I've definitely spent enough time this month and September (well 2020 since working from home) listening to the Halloween films analyzed and analyzed over and over on podcasts on YouTube. I've done it, and lots and lots of bloggers, critics, and fandom have, too. We can't help ourselves, I guess. I was listening to a conversation about problems seeing Michael's eyes and the use of masks in Halloween: H20: 20 Years Later (1998). You get the criticisms about the "Scream" comparisons (the poster art, use of jump scare and music score, how Michael is essentially Ghostface), how removing Haddonfield completely and setting a majority of the plot in a California private school where the season (the autumnal feel and atmosphere) is practically gone is a crime, and that even the way Michael walks is "off". Each Halloween fan has expectations and desires, can be more than a little fickle, disregard certain films in the series while be very accepting to others. Some do like the Halloween 1, 2, and H20 timeline. Some just don't like "H20", feeling Miner's film is just too beholden to the Scream era of slasher where the genre was "cleaned up", polished, with pretty people populating it with "snappy dialogue". This was when I was 20 so I was that age where the film worked for me well enough.

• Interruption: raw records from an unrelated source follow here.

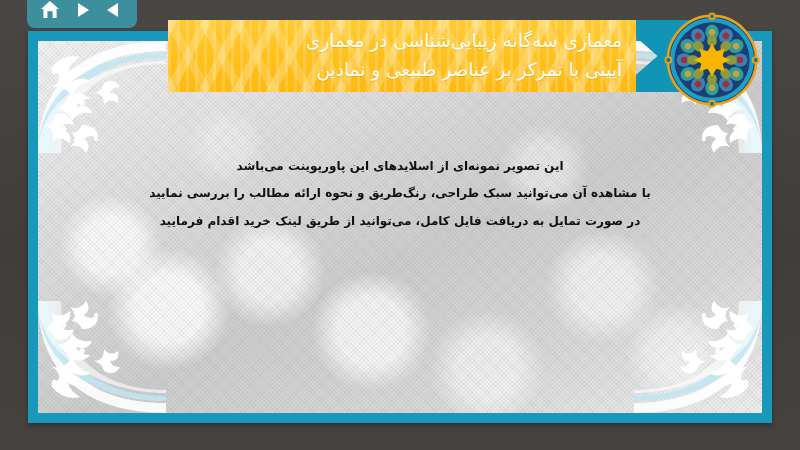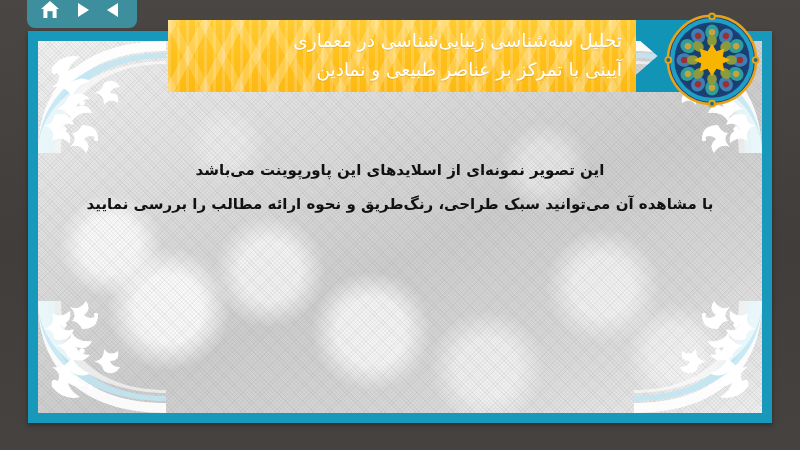--- a/index.html
+++ b/index.html
@@ -170,21 +170,21 @@
     left: 10px;
     right: 10px;
     top: 112px;
     z-index: 20;
     direction: rtl;
     text-align: center;
     padding: 0 26px;
   }
   .body-line {
     color: #111111;
-    font-size: 15px;
+    font-size: 12px;
     line-height: 2.28;
     white-space: nowrap;
     font-weight: 600;
   }
 </style>
 </head>
 <body>
 
 <div id="stage">
 
@@ -284,29 +284,30 @@
             <path d="M44 84 q16 0 16 14 q-8-6-14 0 q8 6 2 14 q-6-10-16-6 q8-8 2-14 q6 0 10-8z"></path>
             <circle cx="58" cy="98" r="2.2"></circle>
             <path d="M66 42 q10-6 16 4 q-8 0-10 6 q10 0 8 10 q-8-6-14 2 q0-12-10-12 q8-2 10-10z"></path>
           </g>
         </svg>
       </div>
 
       <div class="body-text">
         <div class="body-line">این تصویر نمونه‌ای از اسلایدهای این پاورپوینت می‌باشد</div>
         <div class="body-line">با مشاهده آن می‌توانید سبک طراحی، رنگ‌طریق و نحوه ارائه مطالب را بررسی نمایید</div>
+        <div class="body-line">در صورت تمایل به دریافت فایل کامل، می‌توانید از طریق لینک خرید اقدام فرمایید</div>
       </div>
 
     </div>
   </div>
 
   <div class="ribbon">
     <div class="ribbon-point"></div>
     <div class="ribbon-body">
-      <div class="ribbon-line">تحلیل سه‌شناسی زیبایی‌شناسی در معماری</div>
+      <div class="ribbon-line">معماری سه‌گانه زیبایی‌شناسی در معماری</div>
       <div class="ribbon-line">آیینی با تمرکز بر عناصر طبیعی و نمادین</div>
     </div>
   </div>
 
   <div class="medallion">
     <svg viewBox="0 0 100 100">
       <defs>
         <clipPath id="mclip">
             <circle cx="50" cy="50" r="46"></circle>
           </clipPath>

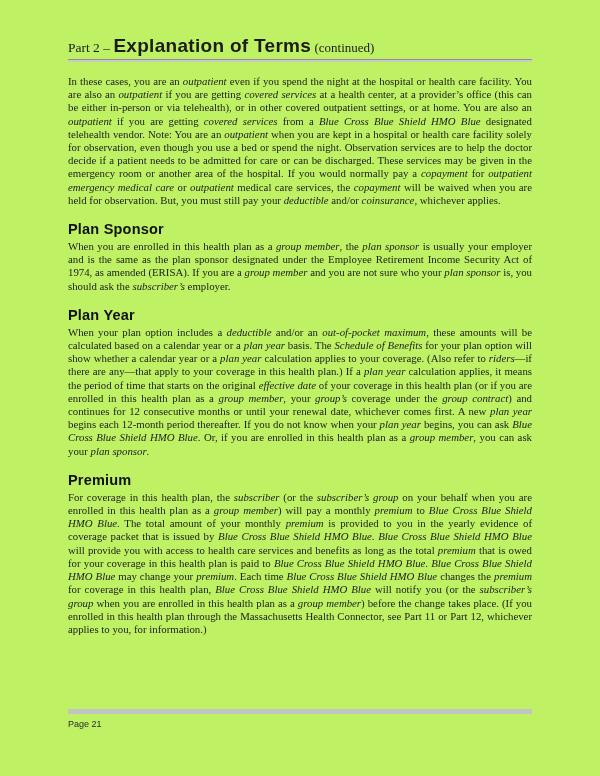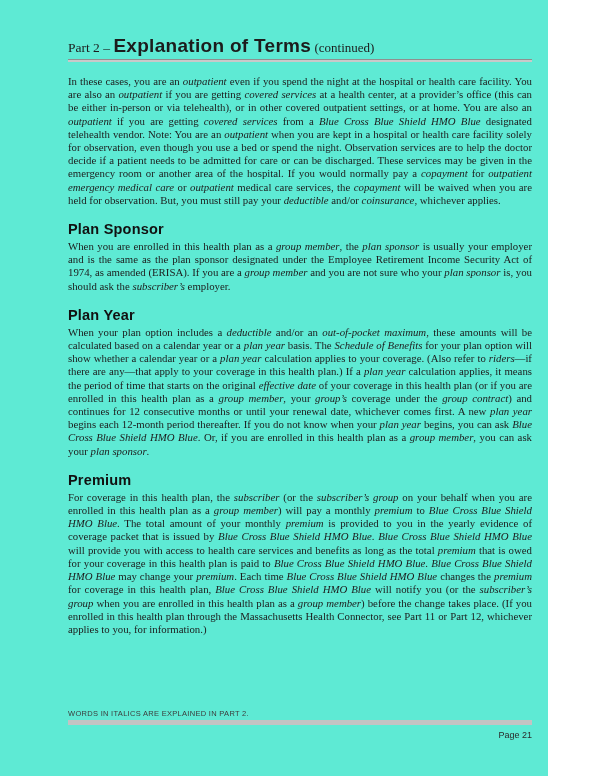--- a/index.html
+++ b/index.html
@@ -1,18 +1,18 @@
 <!DOCTYPE html>
 <html><head>
 <meta charset="utf-8">
 <style>
   html, body { margin: 0; padding: 0; background: #ffffff; }
   .page {
-    width: 548px; height: 776px; position: relative; overflow: hidden;
-    background: #5eead4; color: #1c1c1c;
+    width: 600px; height: 776px; position: relative; overflow: hidden;
+    background: #bef264; color: #1c1c1c;
     font-family: "Liberation Serif", "DejaVu Serif", serif;
   }
   .content { position: absolute; left: 68px; top: 36px; width: 464px; }
   .doc-header { white-space: nowrap; line-height: 1; }
   .part-label { font-size: 13.5px; }
   .doc-title {
     font-family: "Liberation Sans", sans-serif;
     font-weight: 700; font-size: 19px; letter-spacing: 0.3px;
   }
   .continued { font-size: 13px; }
@@ -34,21 +34,21 @@
   }
   .body-paragraph em { font-style: italic; }
   .footer {
     position: absolute; left: 68px; width: 464px; top: 709px;
     font-family: "Liberation Sans", sans-serif;
   }
   .footer-note {
     font-size: 7.5px; color: #3c3c3c; letter-spacing: 0.3px; margin-bottom: 2px;
   }
   .footer-bar { height: 5px; background: #c3c3c3; }
-  .footer-page { margin-top: 5px; text-align: right; font-size: 9px; color: #2b2b2b; }
+  .footer-page { margin-top: 5px; text-align: left; font-size: 9px; color: #2b2b2b; }
 </style>
 </head>
 <body>
 
 <div class="page">
   <div class="content">
     <div class="doc-header">
       <span class="part-label">Part 2 – </span><span class="doc-title">Explanation of Terms</span><span class="continued"> (continued)</span>
     </div>
     <div class="header-rule"></div>
@@ -65,17 +65,16 @@
           <p class="body-paragraph"><span>When your plan option includes a </span><em>deductible</em><span> and/or an </span><em>out-of-pocket maximum</em><span>, these amounts will be calculated based on a calendar year or a </span><em>plan year</em><span> basis. The </span><em>Schedule of Benefits</em><span> for your plan option will show whether a calendar year or a </span><em>plan year</em><span> calculation applies to your coverage. (Also refer to </span><em>riders</em><span>—if there are any—that apply to your coverage in this health plan.) If a </span><em>plan year</em><span> calculation applies, it means the period of time that starts on the original </span><em>effective date</em><span> of your coverage in this health plan (or if you are enrolled in this health plan as a </span><em>group member</em><span>, your </span><em>group’s</em><span> coverage under the </span><em>group contract</em><span>) and continues for 12 consecutive months or until your renewal date, whichever comes first. A new </span><em>plan year</em><span> begins each 12-month period thereafter. If you do not know when your </span><em>plan year</em><span> begins, you can ask </span><em>Blue Cross Blue Shield HMO Blue</em><span>. Or, if you are enrolled in this health plan as a </span><em>group member</em><span>, you can ask your </span><em>plan sponsor</em><span>.</span></p>
         </section>
         <section class="doc-section">
           <h2 class="section-heading">Premium</h2>
           <p class="body-paragraph"><span>For coverage in this health plan, the </span><em>subscriber</em><span> (or the </span><em>subscriber’s group</em><span> on your behalf when you are enrolled in this health plan as a </span><em>group member</em><span>) will pay a monthly </span><em>premium</em><span> to </span><em>Blue Cross Blue Shield HMO Blue</em><span>. The total amount of your monthly </span><em>premium</em><span> is provided to you in the yearly evidence of coverage packet that is issued by </span><em>Blue Cross Blue Shield HMO Blue</em><span>. </span><em>Blue Cross Blue Shield HMO Blue</em><span> will provide you with access to health care services and benefits as long as the total </span><em>premium</em><span> that is owed for your coverage in this health plan is paid to </span><em>Blue Cross Blue Shield HMO Blue</em><span>. </span><em>Blue Cross Blue Shield HMO Blue</em><span> may change your </span><em>premium</em><span>. Each time </span><em>Blue Cross Blue Shield HMO Blue</em><span> changes the </span><em>premium</em><span> for coverage in this health plan, </span><em>Blue Cross Blue Shield HMO Blue</em><span> will notify you (or the </span><em>subscriber’s group</em><span> when you are enrolled in this health plan as a </span><em>group member</em><span>) before the change takes place. (If you enrolled in this health plan through the Massachusetts Health Connector, see Part 11 or Part 12, whichever applies to you, for information.)</span></p>
         </section>
       </div>
   </div>
 
   <div class="footer">
-    <div class="footer-note">WORDS IN ITALICS ARE EXPLAINED IN PART 2.</div>
     <div class="footer-bar"></div>
     <div class="footer-page">Page 21</div>
   </div>
 </div>
 
 </body></html>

I don't hate it. I continue to feel that the final 20 minutes is the film at its best. I'll always feel that way. Laurie breaks the glass, picks up the ax, and says "Enough!" That is such a great moment that erasing it, while perhaps understandable to be rid of the brother/sister connection Carpenter regrets writing in the script of "Halloween II" (1981), is rather unfortunate. And as Curtis receives criticism for "taking a check", I didn't feel as others that she goes through the motions. I bought her paranoia, the years of fear, although she does seem to have rebounded considering she's a dean of a private school...a very nice private school. But I get why some consider Michael ineffectual and not quite as potent as he was in the past. But I just felt the sequel let Laurie have her freedom. And it felt like a decent end to this particular splinter timeline.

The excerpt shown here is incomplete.